Her angry voice broke again miserably, as she recognized the utter futility of arguing the question.
“Yes, I did, and a fool I was for my pains. Precious little good it’s done you. There you sat like a stick the ’ole evening, till I was ashamed of you, and—” Mr. Ruan left the room, banging the door, without completing the sentence.
“And such a nice party as it was, and every one ready to be agreeable to you; that Mr. Spiller, and young Wilby, and all,” her mother said between her tears.
Bridget rose abruptly. “Oh, yes. I was rude and hateful, I know,” she began wildly, “but—there! Why do we talk about it? Good-night, mother.” She bent towards her, but the elder woman put out a hand to keep her away.
“I don’t want you to kiss me. If you think yourself above the Spillers and the Jenkinses, I’m not good enough for you. Me and your father are common, of course. I wonder you’re not too much of a fine lady to live with us.”
“I wish to Heaven I didn’t!” cried the girl in a half strangled voice. She gathered her cloak over her arm, and left the room hurriedly, choking a sob.
She stumbled on the shiny oil-cloth covered stairs, blinded by her tears. A glimmer of gas lighted the narrow landing at the top of the second flight. Bridget pushed open the door on the right, and entered her own room. Her hand trembled as she raised it to turn the gas higher. She sank down on a chair before the dressing-table, and, burying her face in her hands, sobbed aloud. Presently she rose, impatiently, and began to pace the room, clenching her hands angrily, her tears drying on her flushed cheeks.
“Why should I care,” she thought incoherently. “It’s as unjust as it can be. They first send me to live with ladies, and then expect me to tolerate the Spillers and the Jenkinses of their acquaintance. To have no friends but people like these! no talk but their talk, about their sweethearts, and ‘divine men,’ and their Sunday hats! To submit to be ‘spooned with’ by these abominable young men—to marry one of them perhaps! Oh, I can’t, I can’t wear out my life like this!” she whispered in a sort of frenzy of despair. “Such a long life—” She sat down on the edge of her little white bed, her hands tightly clasped in her lap. In fancy the long gray years passed over her in endless procession, bringing the ever recurring household routine, the same profitless heart-breaking scenes with her parents, the same listless dressing for hateful parties, and preparations for still more hateful ones at home. A shudder shook her from head to foot; she rose swiftly in horror, and began to undress.

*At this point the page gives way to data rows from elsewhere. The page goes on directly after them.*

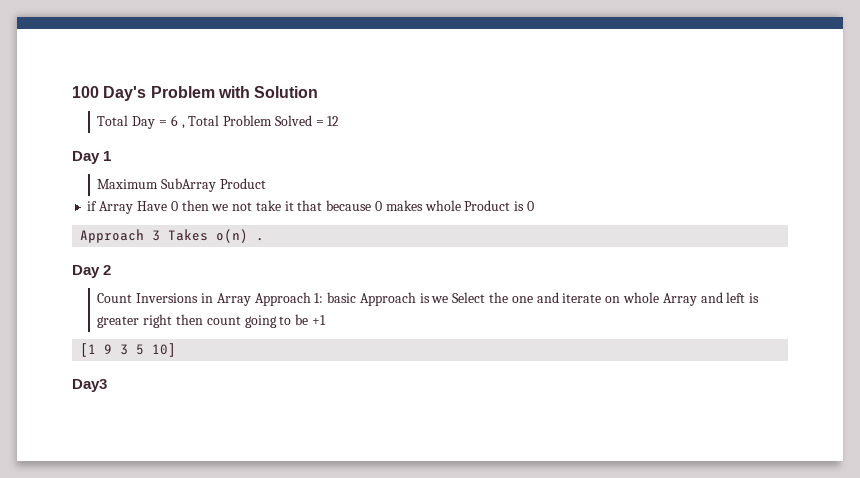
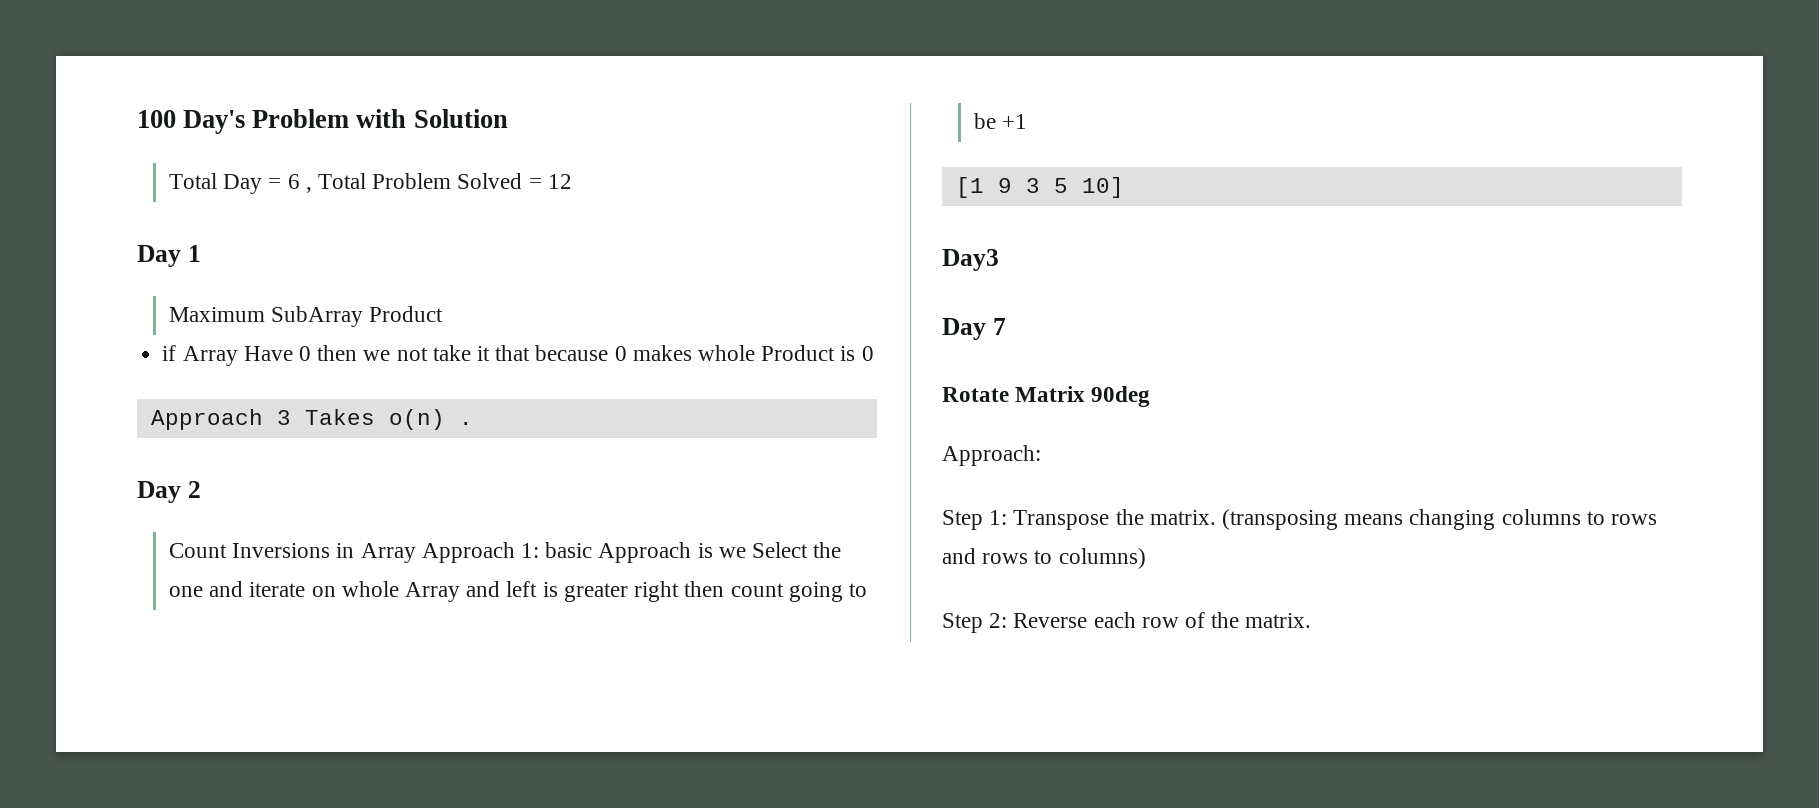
+ Day 7
+ Rotate Matrix 90deg
+ Approach:
+ Step 1: Transpose the matrix. (transposing means changing columns to rows and rows to columns)
+ Step 2: Reverse each row of the matrix.

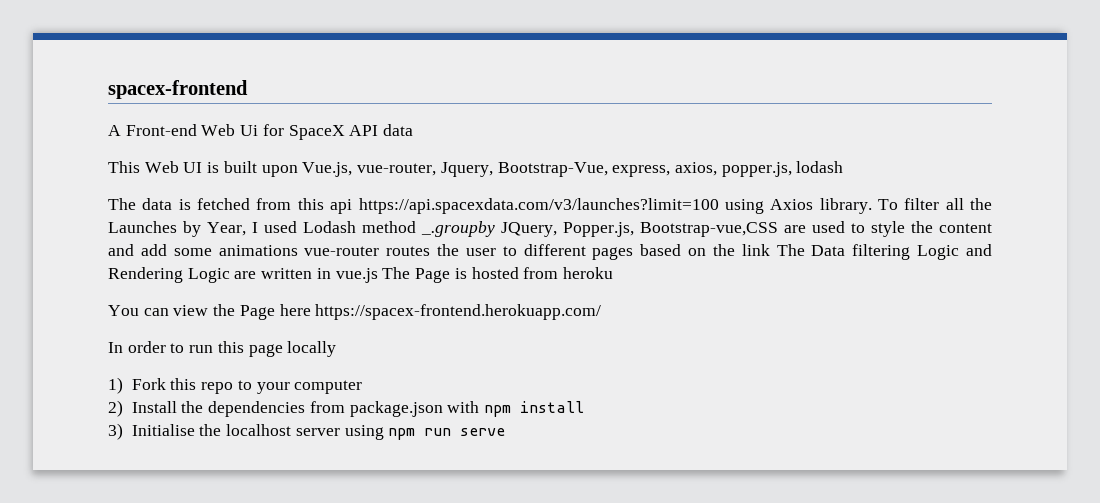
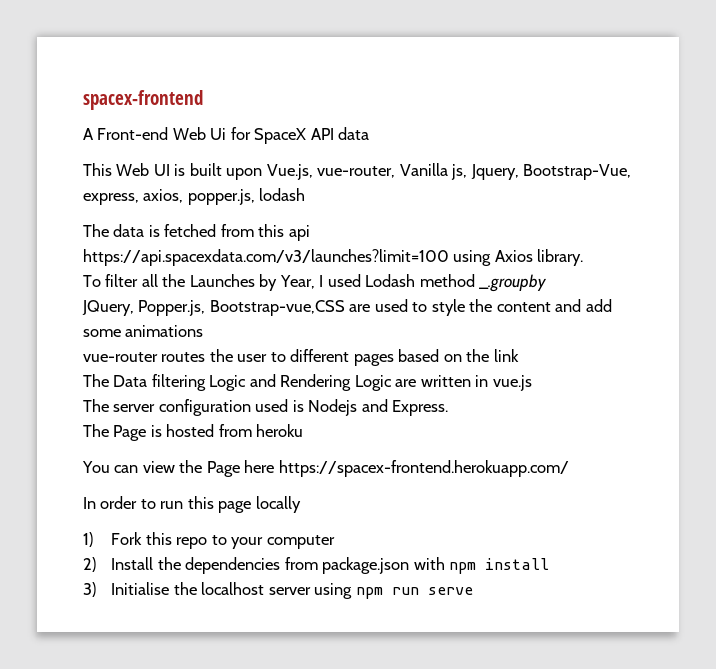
- This Web UI is built upon Vue.js, vue-router, Jquery, Bootstrap-Vue, express, axios, popper.js, lodash
+ This Web UI is built upon Vue.js, vue-router, Vanilla js, Jquery, Bootstrap-Vue, express, axios, popper.js, lodash
- The data is fetched from this api https://api.spacexdata.com/v3/launches?limit=100 using Axios library. To filter all the Launches by Year, I used Lodash method _.groupby JQuery, Popper.js, Bootstrap-vue,CSS are used to style the content and add some animations vue-router routes the user to different pages based on the link The Data filtering Logic and Rendering Logic are written in vue.js The Page is hosted from heroku
+ The data is fetched from this api https://api.spacexdata.com/v3/launches?limit=100 using Axios library.
+ To filter all the Launches by Year, I used Lodash method _.groupby
+ JQuery, Popper.js, Bootstrap-vue,CSS are used to style the content and add some animations
+ vue-router routes the user to different pages based on the link
+ The Data filtering Logic and Rendering Logic are written in vue.js
+ The server configuration used is Nodejs and Express.
+ The Page is hosted from heroku

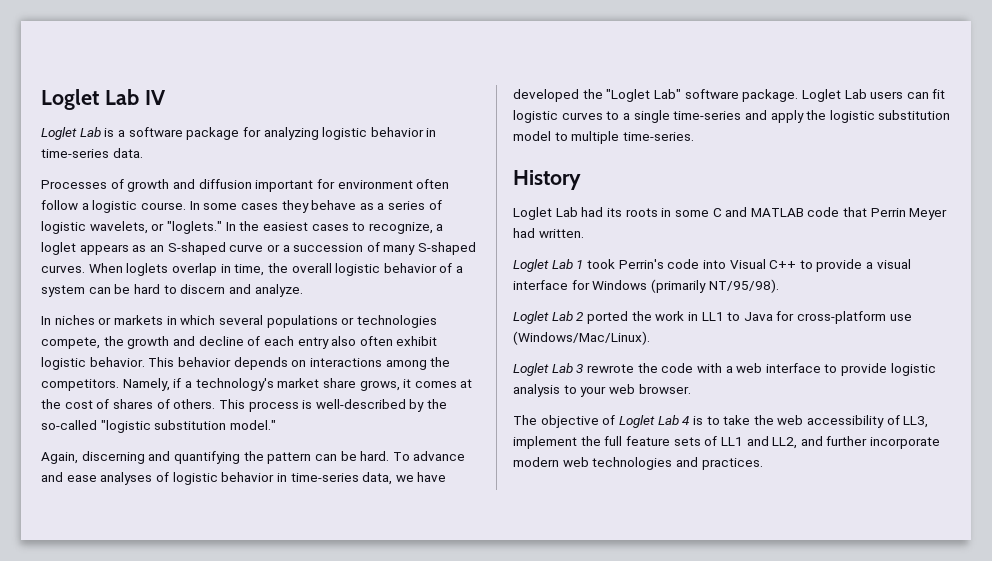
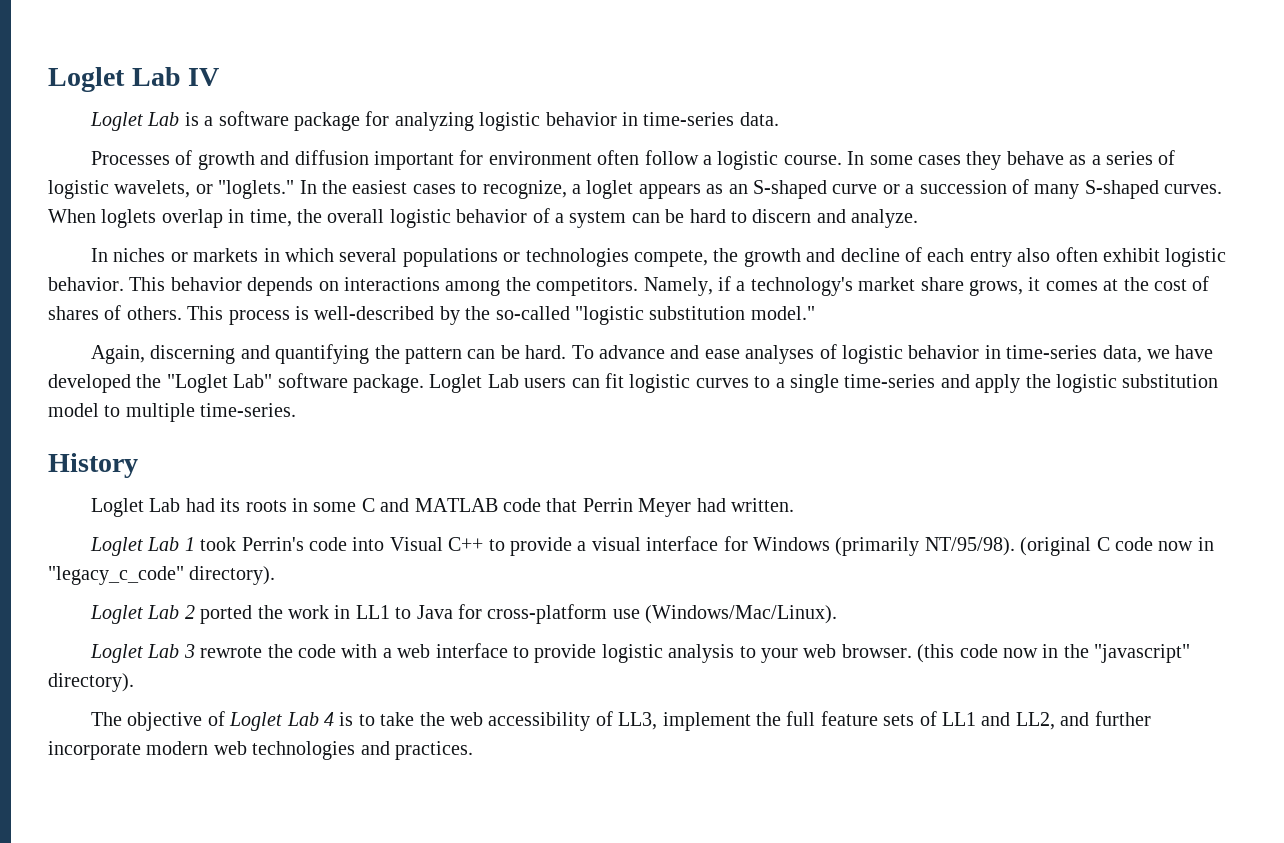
+ (original C code now in "legacy_c_code" directory).
+ (this code now in the "javascript" directory).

“No, no,” she whispered, “it can’t be like that. I won’t have it. It’s my life. I’ll make something better of it than that. There are people I should like—people who would like me—somewhere. I will find them. I will go. Somehow I will get away. I will teach. Some day”—she threw up her head determinedly—“I will write—but first I must have life—experience. Oh! I know that it will take a long time, but I will do it! The thing is to get away. I must think, I must plan.” She had taken the hair-pins out of her hair, and pushed the brushes and trays aside to make room for her elbows on the dressing-table. Her eyes were dry, and bright with hope and excitement. She thrust her slender fingers through the thick hair that fell round her face and neck, while her thoughts whirled. “There will be a row with father, of course, but I shall get my way. I will go to London. Helen will help me to get work, and in my spare time I can write.” Brilliant, intangible ideas for stories began to take shape and float through her brain. Why, even this evening’s experience, remembered in London, would be glorious—as copy. She smiled a little, and then began to laugh softly. A phrase or two which indicated Mr. Spiller’s facetiously tender side-glance, and Mr. Wilby’s struggles with an aspirate, rose to her lips. “How splendid they would be—in a story!” The word brought her suddenly, with a shock, to actualities. “Yes, but I live amongst them,” she cried, as though to some listener. “To outsiders, to people who belong to the upper classes, they are funny, they are types,—they speak of them with amusement, as though they were curious animals, whose habits and customs they had been clever enough to observe. But I live with them, I belong to them. What right have I to satirize them? It’s an impertinence, disloyal—they are my people. I belong to them. Why, mother thinks they are above me!”
The thought of her mother, of her angry reproachful words half an hour ago, brought back her misery in a flood. She always shrank from allowing herself to analyze her feeling for her father; but for her mother—that was different.